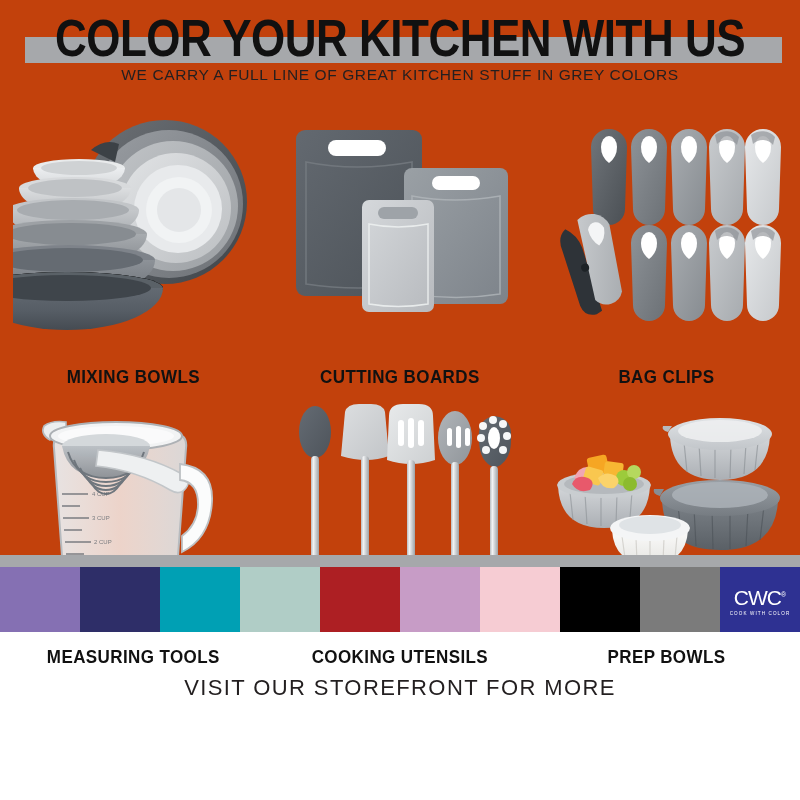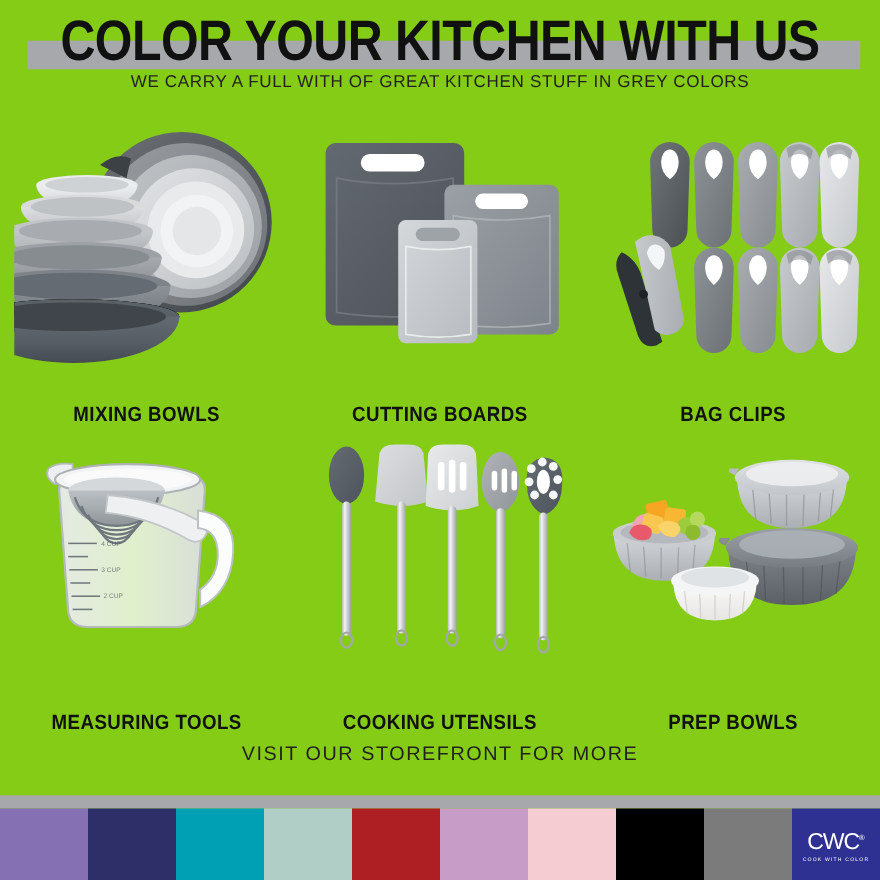--- a/index.html
+++ b/index.html
@@ -2,21 +2,21 @@
 <html><head>
 <meta charset="utf-8">
 <style>
   html,body{margin:0;padding:0;}
   body{
     width:800px;height:800px;
     background:#ffffff;
     font-family:"Liberation Sans", sans-serif;
     overflow:hidden;
   }
-  .page{position:relative;width:800px;height:800px;background:#84cc16;}
+  .page{position:relative;width:800px;height:632px;background:#c2410c;}
 
   
   .header{position:relative;height:100px;}
   .headline-band{
     position:absolute;left:25px;top:37px;width:757px;height:26px;
     background:#a6a8ab;
   }
   .headline{
     position:absolute;left:0;top:12px;width:800px;
     text-align:center;
@@ -56,21 +56,21 @@
   .cap{
     font-size:17px;font-weight:bold;letter-spacing:0.4px;
     color:#111;text-align:center;
     transform:scaleY(1.1);
     margin-top:2px;
   }
 
   
   .storefront{
     position:absolute;left:0;top:675px;width:800px;text-align:center;
-    font-size:18px;letter-spacing:1.4px;color:#231f20;font-weight:normal;
+    font-size:22px;letter-spacing:1.4px;color:#231f20;font-weight:normal;
   }
 
   
   .strip{
     position:absolute;left:0;bottom:0;width:800px;height:65px;display:flex;
   }
   .sw{width:80px;height:65px;position:relative;}
   .logo-wrap{
     position:absolute;left:0;top:0;width:80px;height:65px;
     display:flex;flex-direction:column;align-items:center;justify-content:center;
@@ -93,21 +93,21 @@
   svg{display:block;}
 </style>
 </head>
 <body>
 
 <div class="page">
 
   <div class="header">
     <div class="headline-band" style="background: rgb(166, 168, 171);"></div>
     <div class="headline">COLOR YOUR KITCHEN WITH US</div>
-    <div class="subhead">WE CARRY A FULL WITH OF GREAT KITCHEN STUFF IN GREY COLORS</div>
+    <div class="subhead">WE CARRY A FULL LINE OF GREAT KITCHEN STUFF IN GREY COLORS</div>
   </div>
 
   <div class="grid">
 
     <div class="row">
 
       <div class="cell">
         <div class="art">
           <svg width="240" height="222" viewBox="0 0 240 222">
             <defs>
■ ■ ■ ■ ■ ■ ■
## What you will do
Copy each line above that contains the string "GREY".

## Solution to this problem
-    <div class="subhead">WE CARRY A FULL WITH OF GREAT KITCHEN STUFF IN GREY COLORS</div>
+    <div class="subhead">WE CARRY A FULL LINE OF GREAT KITCHEN STUFF IN GREY COLORS</div>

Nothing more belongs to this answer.